§ Task goal: Pictures in the records below are skipped; the rest is copied exactly.

-- Opening Marker --

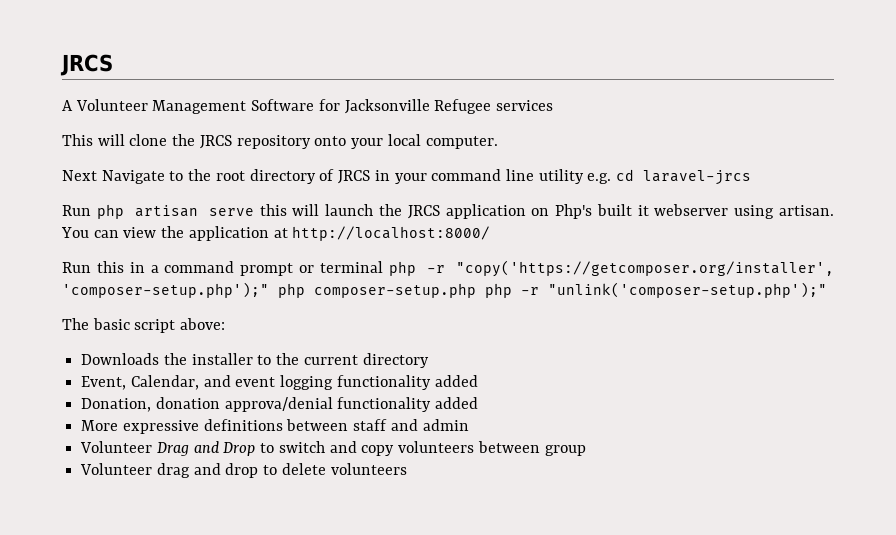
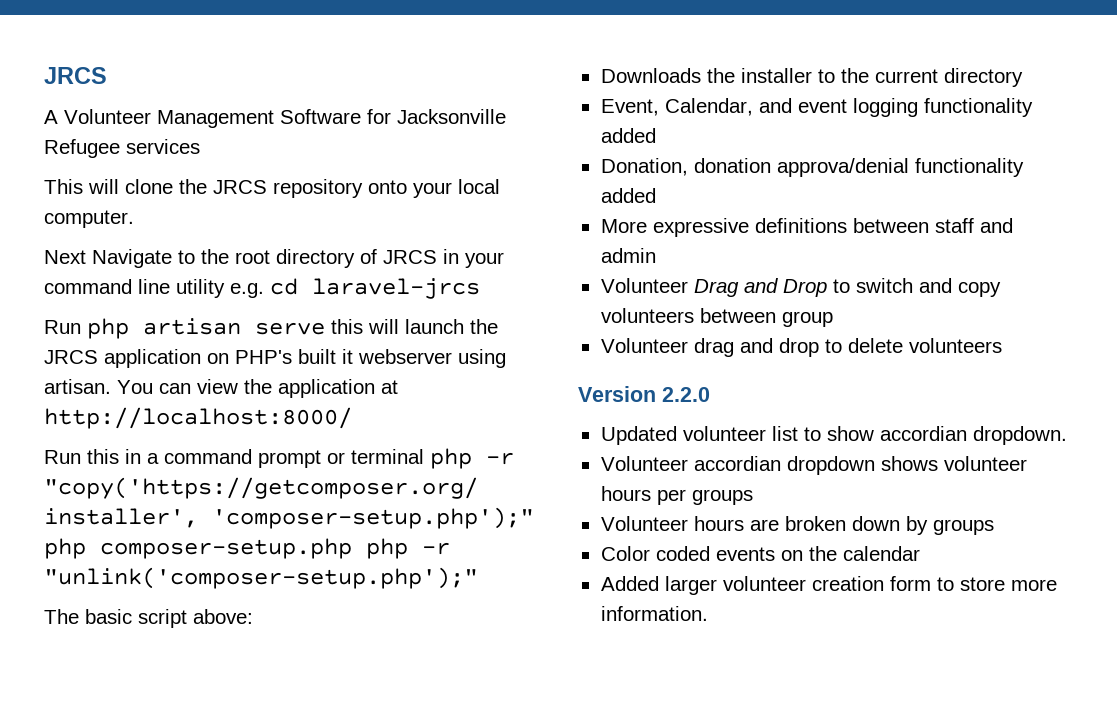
[555,204,593,219] Php's -> [235,350,292,364] PHP's
(407, 469) none -> [578,386,710,402] [600,426,1067,445] [600,456,1027,475] [600,486,753,505] [600,516,994,535] [600,546,920,561] [600,576,1057,595] [600,606,708,621] // Version 2.2.0 // Updated volunteer list to show accordian dropdown. // Volunteer accordian dropdown shows volunteer hours per groups // Volunteer hours are broken down by groups // Color coded events on the calendar // Added larger volunteer creation form to store more information.

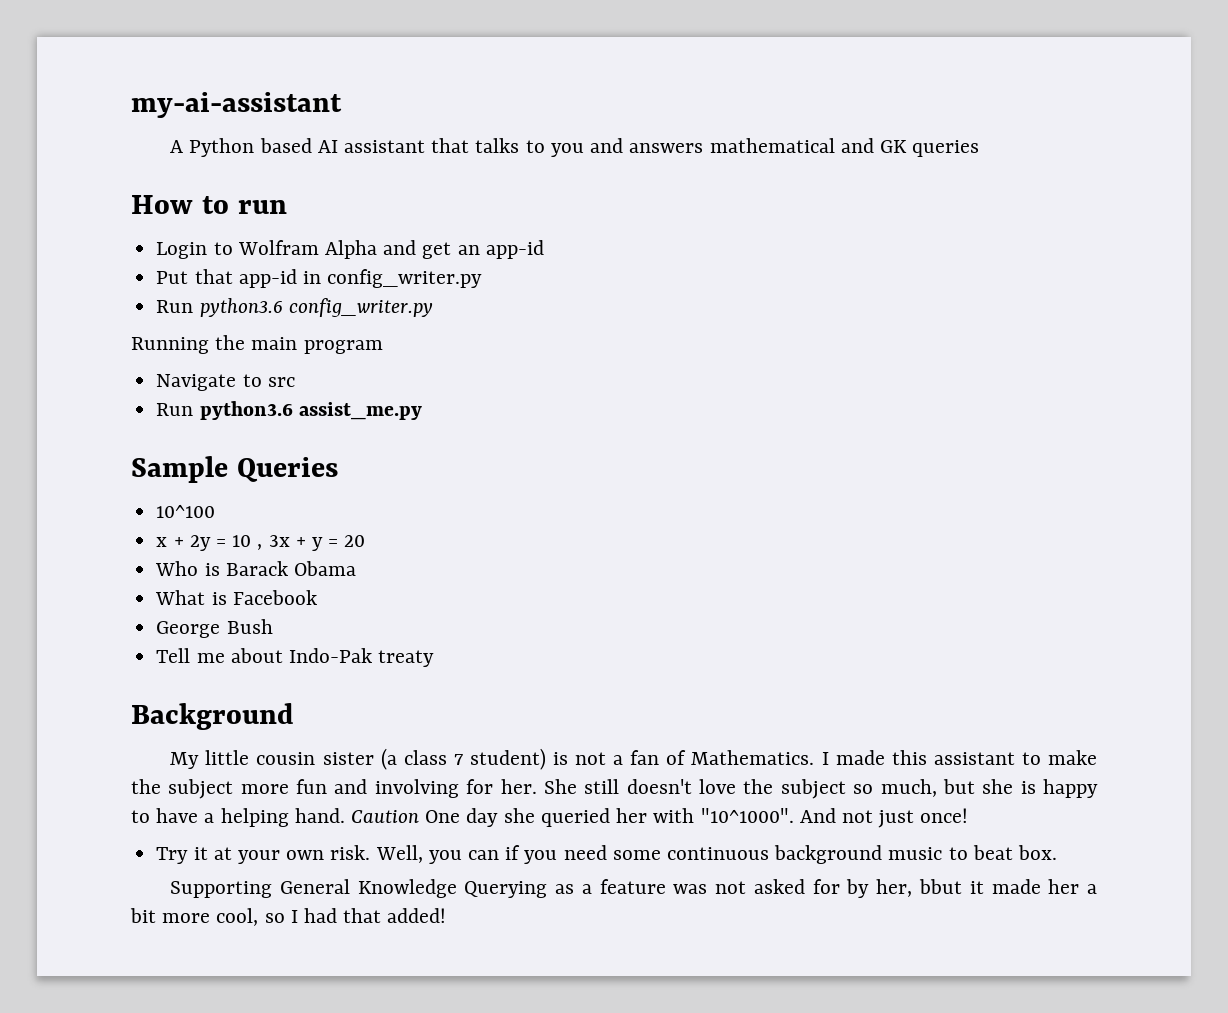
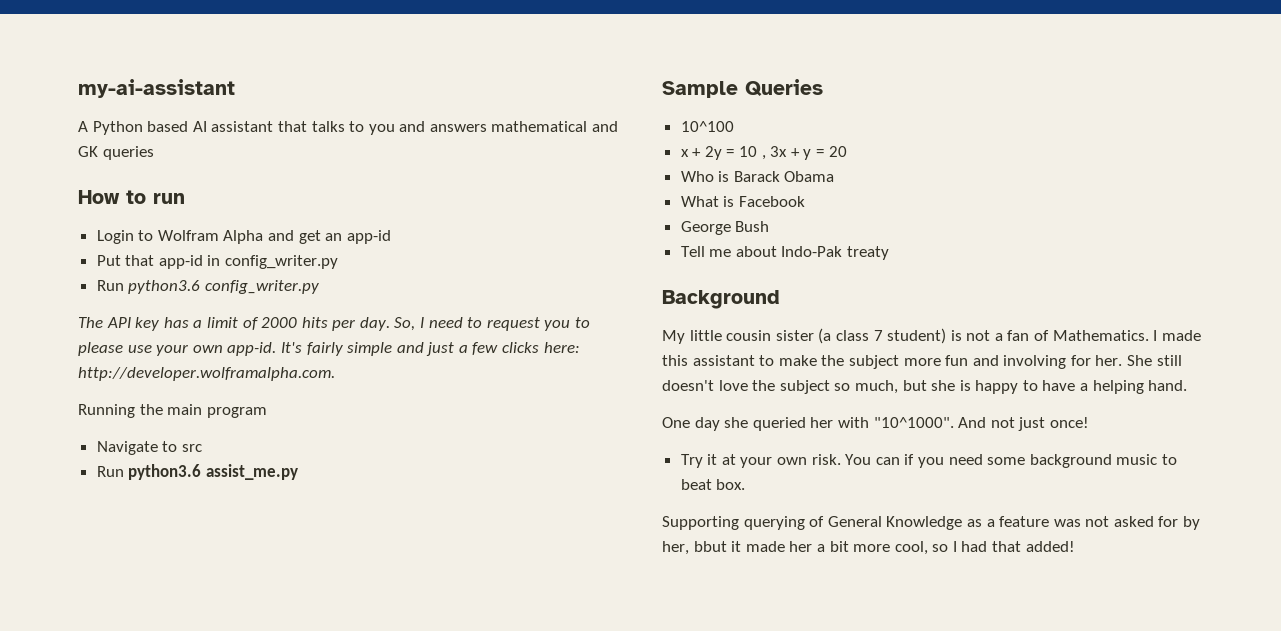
(433, 307) none -> [78,317,591,331] [78,342,580,356] [78,367,335,381] // The API key has a limit of 2000 hits per day. So, I need to request you to please use your own app-id. It's fairly simple and just a few clicks here: http://developer.wolframalpha.com.
[351,810,420,823] Caution -> (1188, 385) //
[375,845,462,864] Well, you -> [845,454,872,465] You
[667,847,770,860] continuous -> (1026, 461) none
(273, 889) none -> [743,516,825,530] querying of
[464,881,548,898] Querying -> (963, 523) none

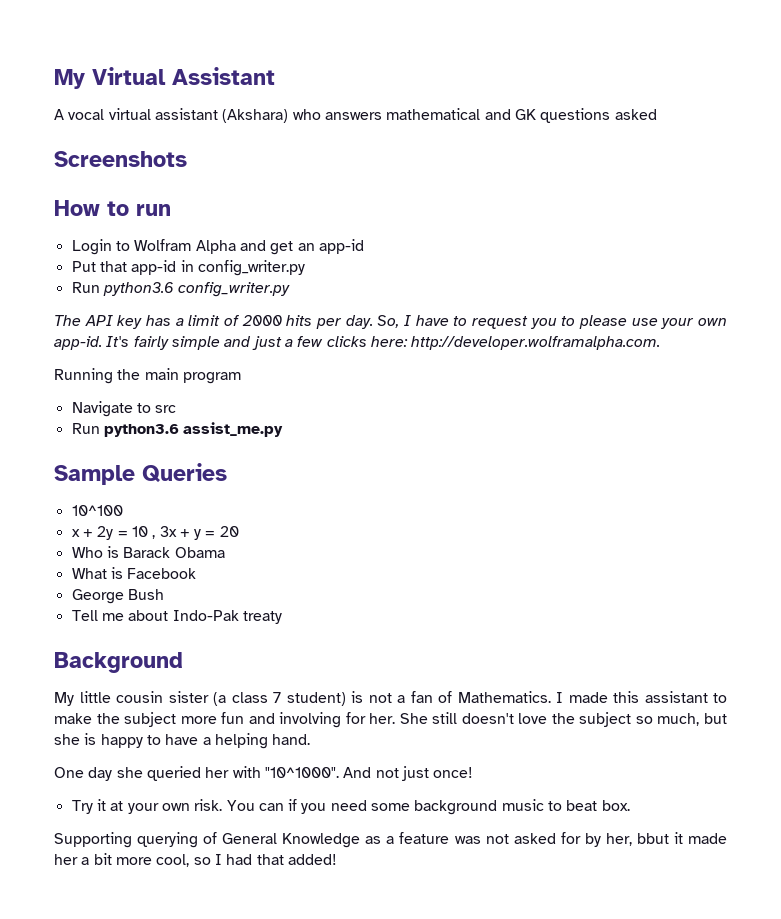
[78,79,235,98] [78,121,426,135] my-ai-assistant // A Python based AI assistant that talks to you and -> [54,67,275,89] [54,108,321,123] My Virtual Assistant // A vocal virtual assistant (Akshara) who
[102,146,154,160] queries -> [540,108,657,123] [54,151,187,167] questions asked // Screenshots
[428,317,463,328] need -> [415,315,449,326] have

-- Closing Marker --

§ Exercise result:
[555,204,593,219] Php's -> [235,350,292,364] PHP's
(407, 469) none -> [578,386,710,402] [600,426,1067,445] [600,456,1027,475] [600,486,753,505] [600,516,994,535] [600,546,920,561] [600,576,1057,595] [600,606,708,621] // Version 2.2.0 // Updated volunteer list to show accordian dropdown. // Volunteer accordian dropdown shows volunteer hours per groups // Volunteer hours are broken down by groups // Color coded events on the calendar // Added larger volunteer creation form to store more information.

(433, 307) none -> [78,317,591,331] [78,342,580,356] [78,367,335,381] // The API key has a limit of 2000 hits per day. So, I need to request you to please use your own app-id. It's fairly simple and just a few clicks here: http://developer.wolframalpha.com.
[351,810,420,823] Caution -> (1188, 385) //
[375,845,462,864] Well, you -> [845,454,872,465] You
[667,847,770,860] continuous -> (1026, 461) none
(273, 889) none -> [743,516,825,530] querying of
[464,881,548,898] Querying -> (963, 523) none

[78,79,235,98] [78,121,426,135] my-ai-assistant // A Python based AI assistant that talks to you and -> [54,67,275,89] [54,108,321,123] My Virtual Assistant // A vocal virtual assistant (Akshara) who
[102,146,154,160] queries -> [540,108,657,123] [54,151,187,167] questions asked // Screenshots
[428,317,463,328] need -> [415,315,449,326] have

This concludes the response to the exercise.